Exhibit 10.2.19
DIRECTORS’ STOCK OPTION AGREEMENT
UNDER THE
AMENDED AND RESTATED EQUITY INCENTIVE PLAN
          Cardinal Health, Inc., an Ohio corporation (the “Company”), has
granted to                      (the “Grantee”), an option (the “Option”) to
purchase            Common Shares, without par value (the “Shares”), of the
Company for a total purchase price (the “Option Price”) of $                    
(i.e., the equivalent of $           for each full Share). The Option has been
granted pursuant to the Cardinal Health, Inc. Amended and Restated Equity
Incentive Plan (the “Plan”) and shall include and be subject to all provisions
of the Plan, which are hereby incorporated herein by reference, and shall be
subject to the following provisions of this agreement. Capitalized terms used
herein which are not specifically defined herein shall have the meanings
ascribed to such terms in the Plan. This option shall be exercisable at any time
on or after                      and prior to                     .

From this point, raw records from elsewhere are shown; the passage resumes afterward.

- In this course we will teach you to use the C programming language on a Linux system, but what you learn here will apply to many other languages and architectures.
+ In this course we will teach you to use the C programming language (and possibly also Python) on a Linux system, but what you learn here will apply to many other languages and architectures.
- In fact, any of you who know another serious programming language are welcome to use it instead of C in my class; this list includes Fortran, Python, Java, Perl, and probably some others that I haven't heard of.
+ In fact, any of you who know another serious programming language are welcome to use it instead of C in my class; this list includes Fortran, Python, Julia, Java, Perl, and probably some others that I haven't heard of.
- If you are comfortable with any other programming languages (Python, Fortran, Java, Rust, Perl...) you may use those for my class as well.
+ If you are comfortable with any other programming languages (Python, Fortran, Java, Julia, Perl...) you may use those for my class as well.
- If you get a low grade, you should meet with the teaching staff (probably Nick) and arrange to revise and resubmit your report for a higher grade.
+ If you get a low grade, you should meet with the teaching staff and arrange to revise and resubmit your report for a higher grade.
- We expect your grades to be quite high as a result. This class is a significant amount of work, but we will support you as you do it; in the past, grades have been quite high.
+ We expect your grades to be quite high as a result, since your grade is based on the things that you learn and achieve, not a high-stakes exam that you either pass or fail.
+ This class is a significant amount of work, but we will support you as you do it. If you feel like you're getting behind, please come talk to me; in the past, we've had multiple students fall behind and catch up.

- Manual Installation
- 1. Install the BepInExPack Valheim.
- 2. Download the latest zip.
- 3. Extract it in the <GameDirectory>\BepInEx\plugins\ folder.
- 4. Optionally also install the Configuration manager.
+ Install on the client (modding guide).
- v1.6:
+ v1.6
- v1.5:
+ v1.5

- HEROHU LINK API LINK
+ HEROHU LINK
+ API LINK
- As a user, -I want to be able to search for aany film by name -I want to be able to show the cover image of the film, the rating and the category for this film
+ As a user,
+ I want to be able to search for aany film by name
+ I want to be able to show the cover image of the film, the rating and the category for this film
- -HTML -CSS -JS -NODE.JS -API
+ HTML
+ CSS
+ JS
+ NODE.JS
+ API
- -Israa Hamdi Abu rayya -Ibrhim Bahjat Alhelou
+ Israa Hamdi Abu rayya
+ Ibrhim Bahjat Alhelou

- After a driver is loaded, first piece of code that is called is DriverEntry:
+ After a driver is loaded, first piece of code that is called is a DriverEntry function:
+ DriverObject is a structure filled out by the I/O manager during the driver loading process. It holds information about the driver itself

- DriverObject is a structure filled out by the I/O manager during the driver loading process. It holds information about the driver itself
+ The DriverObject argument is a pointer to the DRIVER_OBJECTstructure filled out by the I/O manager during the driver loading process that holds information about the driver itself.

          §1. Method of Exercise. At any time when the Option is exercisable
under the Plan, the Option shall be exercisable from time to time by written
notice to the Company (the date such notice is received by the Company, the
“Exercise Date”) which shall:

  (a)   state that the Option is thereby being exercised, the number of Shares
with respect to which the Option is being exercised, each person in whose name
any certificates for the Shares should be registered and his or her address and
social security number;     (b)   be signed by the person or persons entitled to
exercise the Option and, if the Option is being exercised by anyone other than
the Grantee, be accompanied by proof satisfactory to counsel for the Company of
the right of such person or persons to exercise the Option under the Plan and
all applicable laws and regulations; and     (c)   contain such representations,
warranties and agreements with respect to the investment intent of such person
or persons in form and substance satisfactory to counsel for the Company.

          §2. Payment of Exercise Price. The full exercise price for the Option
shall be paid to the Company: (i) in cash, (ii) by delivery of Shares with a
fair market value equal to the total exercise price at the time of exercise,
(iii) by attestation of ownership of such already-owned Shares, (iv) by delivery
of cash on the extension of credit by a broker-dealer to whom the Grantee (or
other person authorized to exercise the Option) has submitted a notice of
exercise or an irrevocable election to effect such extension of credit, or
(v) by a combination of the preceding methods. Any Shares delivered or attested
to in payment of an exercise price shall be valued as of the Exercise Date.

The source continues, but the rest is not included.